PROBLEM ▸ Once you reach the line containing "(190, 273) none", write out that line and every remaining line of the records exactly.

SOURCE RECORDS ▸
━━━━━━━━━━━━━━━━━━━━━━━━━━━━━━

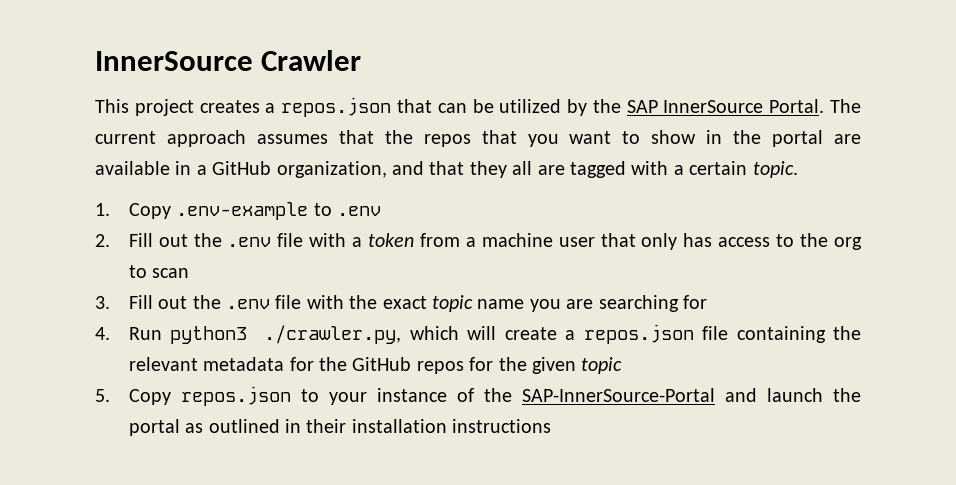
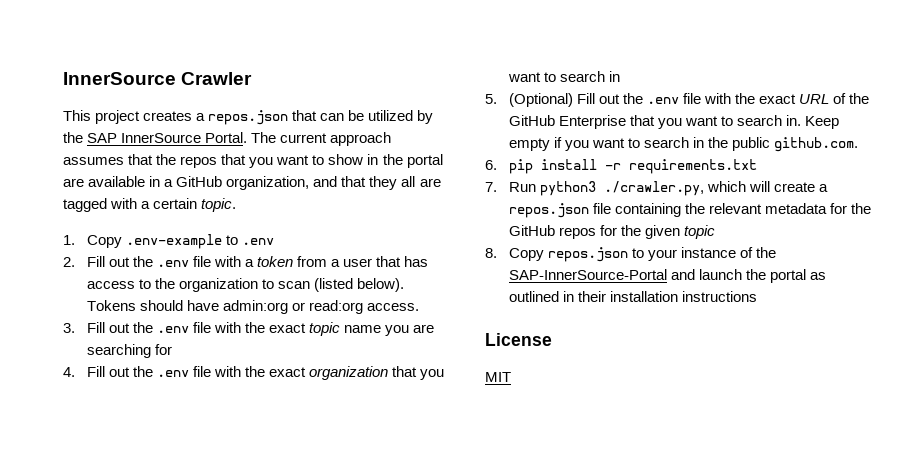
[481,233,553,247] machine -> (341, 263) none
[641,233,678,250] only -> (402, 261) none
[834,237,862,250] org -> [178,278,258,292] organization
(190, 273) none -> [314,278,405,292] [86,300,420,314] (listed below). Tokens should have admin:org or read:org access.
(110, 333) none -> [86,366,445,380] [507,71,620,82] [485,93,870,107] [508,115,840,129] [508,137,859,152] [485,159,757,174] [485,182,497,192] Fill out the .env file with the exact organization that you want to search in // 5. (Optional) Fill out the .env file with the exact URL of the GitHub Enterprise that you want to search in. Keep empty if you want to search in the public github.com. // 6. pip install -r requirements.txt // 7.
[95,389,110,402] 5. -> [485,248,497,258] 8.
(552, 426) none -> [485,333,552,346] [485,372,511,382] // License // MIT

━━━━━━━━━━━━━━━━━━━━━━━━━━━━━━

WRITTEN REPLY ▸
(190, 273) none -> [314,278,405,292] [86,300,420,314] (listed below). Tokens should have admin:org or read:org access.
(110, 333) none -> [86,366,445,380] [507,71,620,82] [485,93,870,107] [508,115,840,129] [508,137,859,152] [485,159,757,174] [485,182,497,192] Fill out the .env file with the exact organization that you want to search in // 5. (Optional) Fill out the .env file with the exact URL of the GitHub Enterprise that you want to search in. Keep empty if you want to search in the public github.com. // 6. pip install -r requirements.txt // 7.
[95,389,110,402] 5. -> [485,248,497,258] 8.
(552, 426) none -> [485,333,552,346] [485,372,511,382] // License // MIT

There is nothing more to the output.